__EXERCISE BRIEF__. Search the records for the word "descending". Copy every line where it appears.

# # #

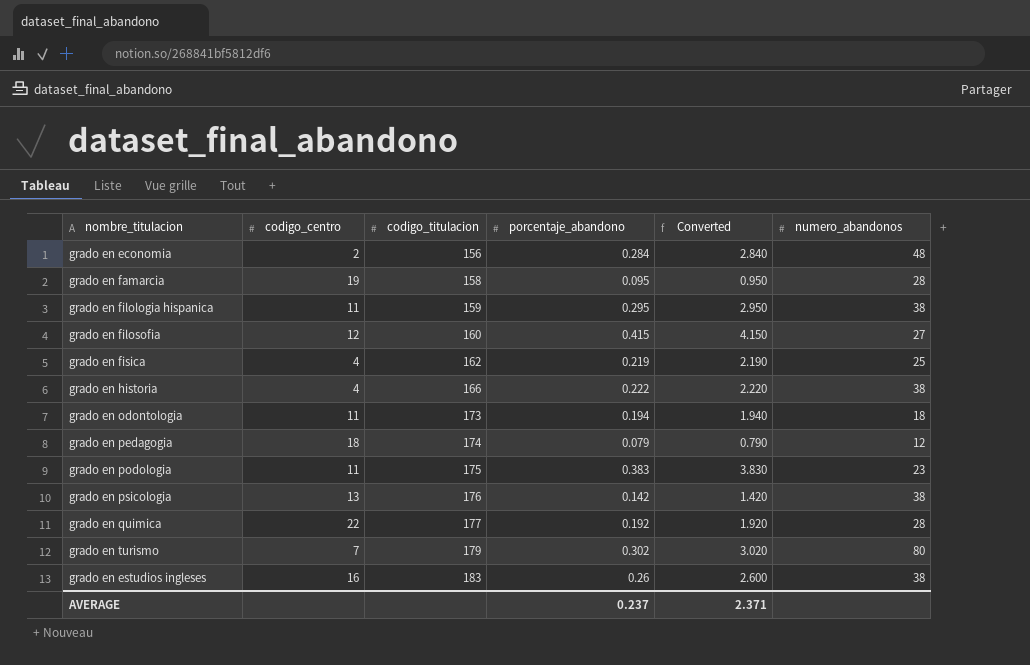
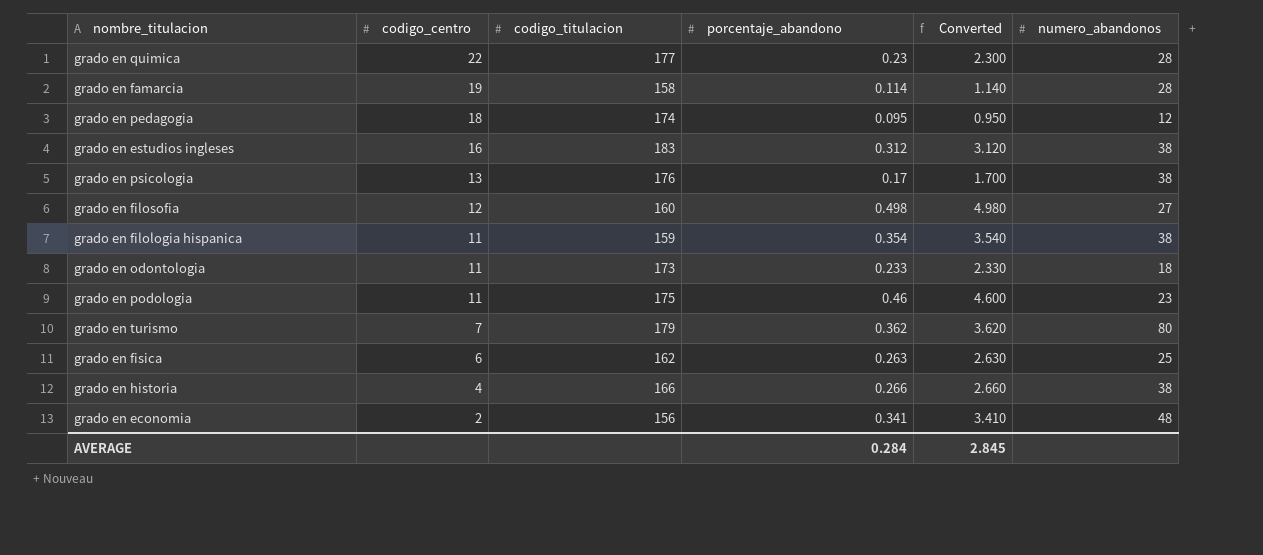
row order: codigo_titulacion ascending -> codigo_centro descending
grado en quimica | porcentaje_abandono: 0.192 -> 0.23
grado en quimica | Converted: 1.920 -> 2.300
grado en famarcia | porcentaje_abandono: 0.095 -> 0.114
grado en famarcia | Converted: 0.950 -> 1.140
grado en pedagogia | porcentaje_abandono: 0.079 -> 0.095
grado en pedagogia | Converted: 0.790 -> 0.950
grado en estudios ingleses | porcentaje_abandono: 0.26 -> 0.312
grado en estudios ingleses | Converted: 2.600 -> 3.120
grado en psicologia | porcentaje_abandono: 0.142 -> 0.17
grado en psicologia | Converted: 1.420 -> 1.700
grado en filosofia | porcentaje_abandono: 0.415 -> 0.498
grado en filosofia | Converted: 4.150 -> 4.980
grado en filologia hispanica | porcentaje_abandono: 0.295 -> 0.354
grado en filologia hispanica | Converted: 2.950 -> 3.540
grado en odontologia | porcentaje_abandono: 0.194 -> 0.233
grado en odontologia | Converted: 1.940 -> 2.330
grado en podologia | porcentaje_abandono: 0.383 -> 0.46
grado en podologia | Converted: 3.830 -> 4.600
grado en turismo | porcentaje_abandono: 0.302 -> 0.362
grado en turismo | Converted: 3.020 -> 3.620
grado en fisica | codigo_centro: 4 -> 6
grado en fisica | porcentaje_abandono: 0.219 -> 0.263
grado en fisica | Converted: 2.190 -> 2.630
grado en historia | porcentaje_abandono: 0.222 -> 0.266
grado en historia | Converted: 2.220 -> 2.660
grado en economia | porcentaje_abandono: 0.284 -> 0.341
grado en economia | Converted: 2.840 -> 3.410
AVERAGE | porcentaje_abandono: 0.237 -> 0.284
AVERAGE | Converted: 2.371 -> 2.845

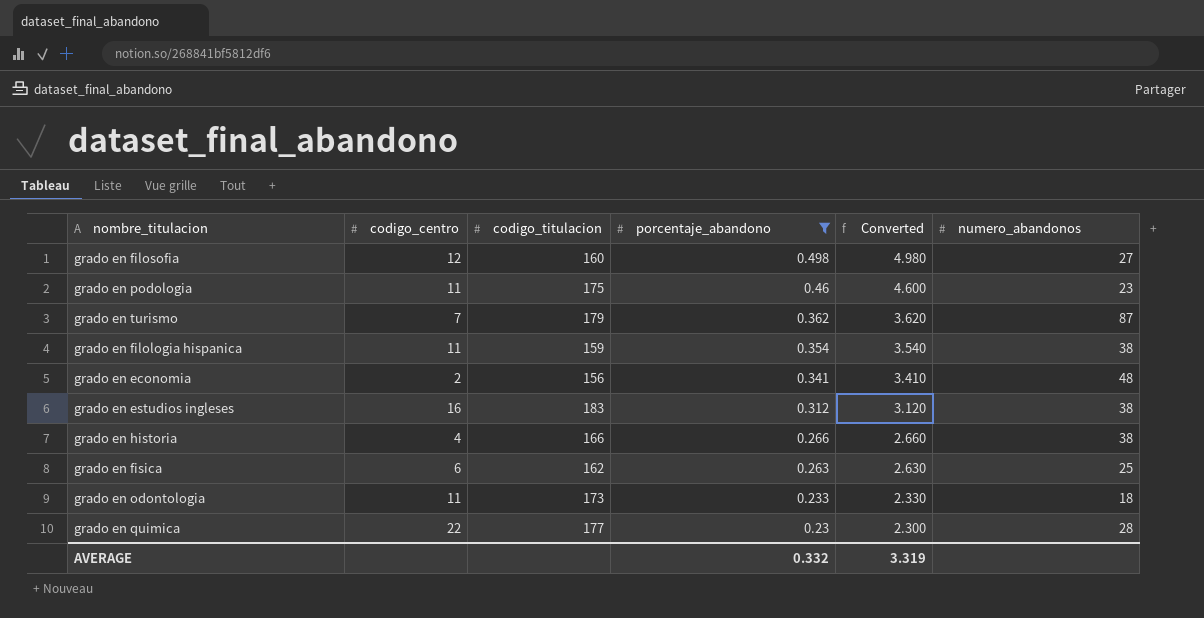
filter: none -> porcentaje_abandono >= 0.23
row order: codigo_centro descending -> porcentaje_abandono descending
grado en turismo | numero_abandonos: 80 -> 87
AVERAGE | porcentaje_abandono: 0.284 -> 0.332
AVERAGE | Converted: 2.845 -> 3.319

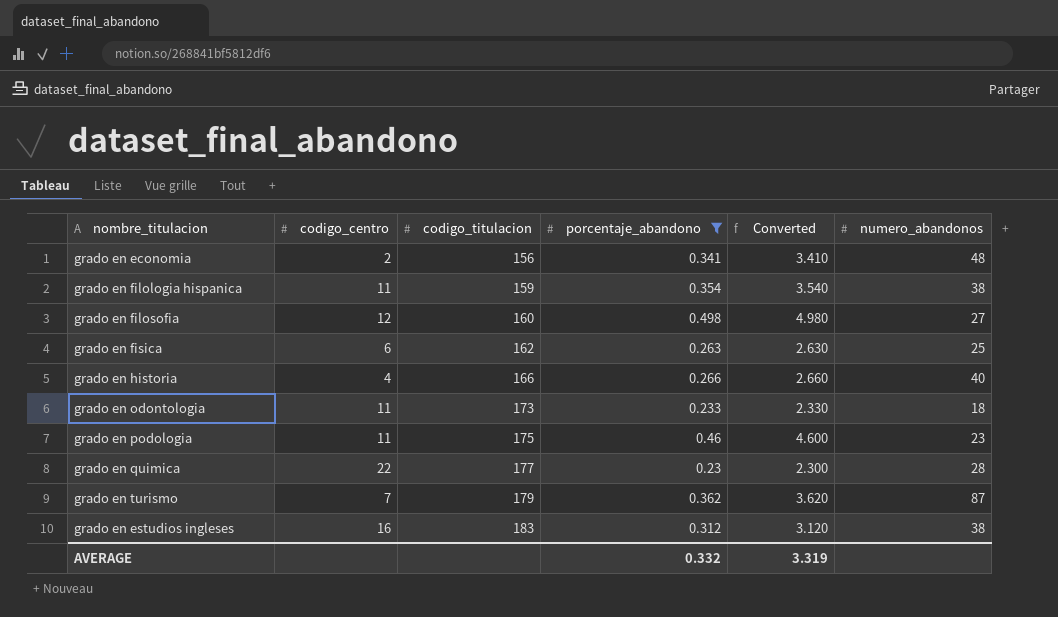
row order: porcentaje_abandono descending -> codigo_titulacion ascending
grado en historia | numero_abandonos: 38 -> 40

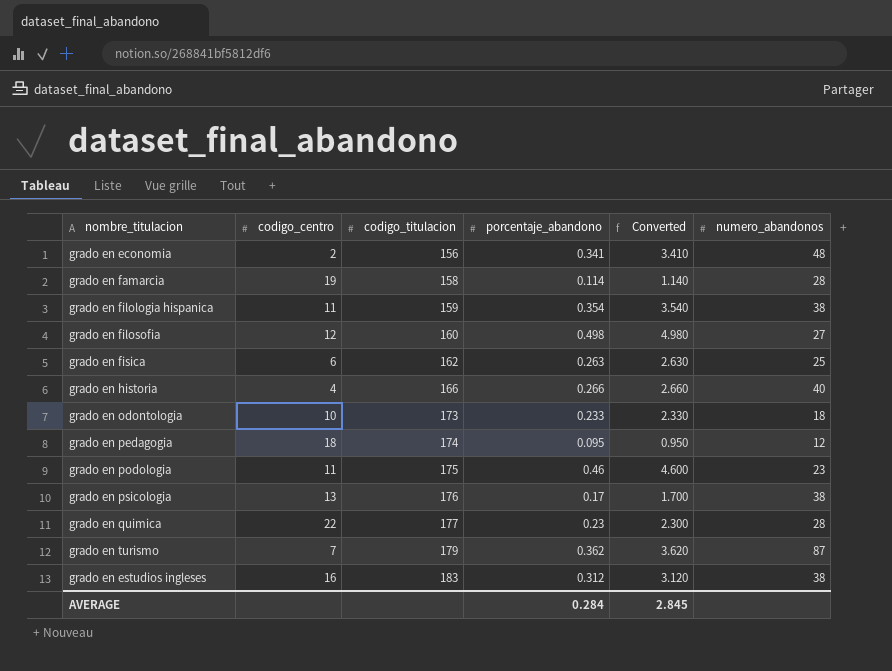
filter: porcentaje_abandono >= 0.23 -> none
grado en odontologia | codigo_centro: 11 -> 10
AVERAGE | porcentaje_abandono: 0.332 -> 0.284
AVERAGE | Converted: 3.319 -> 2.845

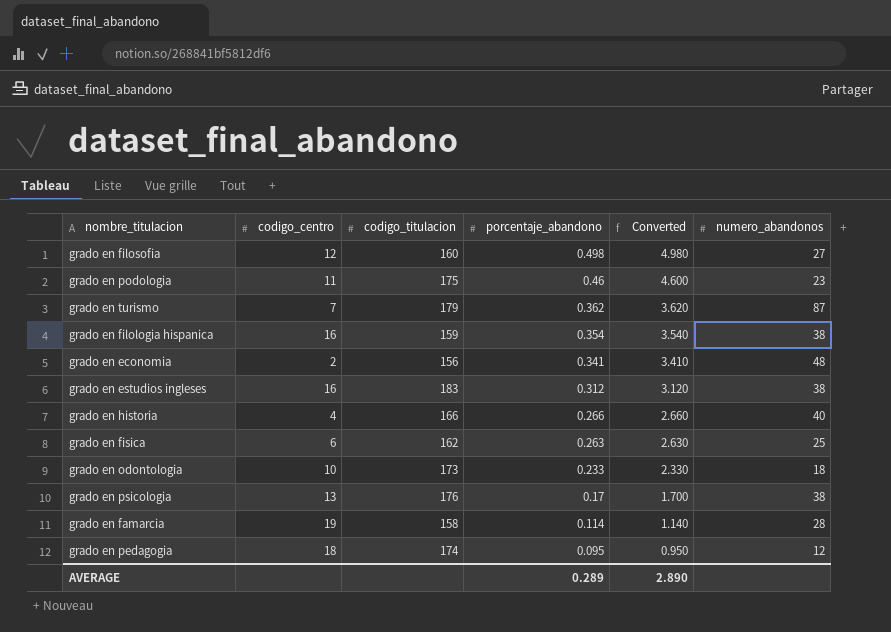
row order: codigo_titulacion ascending -> porcentaje_abandono descending
row grado en quimica: 22 | 177 | 0.23 | 2.300 | 28 -> none
grado en filologia hispanica | codigo_centro: 11 -> 16
AVERAGE | porcentaje_abandono: 0.284 -> 0.289
AVERAGE | Converted: 2.845 -> 2.890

# # #

__ANSWER BELOW__.
row order: codigo_titulacion ascending -> codigo_centro descending
row order: codigo_centro descending -> porcentaje_abandono descending
row order: porcentaje_abandono descending -> codigo_titulacion ascending
row order: codigo_titulacion ascending -> porcentaje_abandono descending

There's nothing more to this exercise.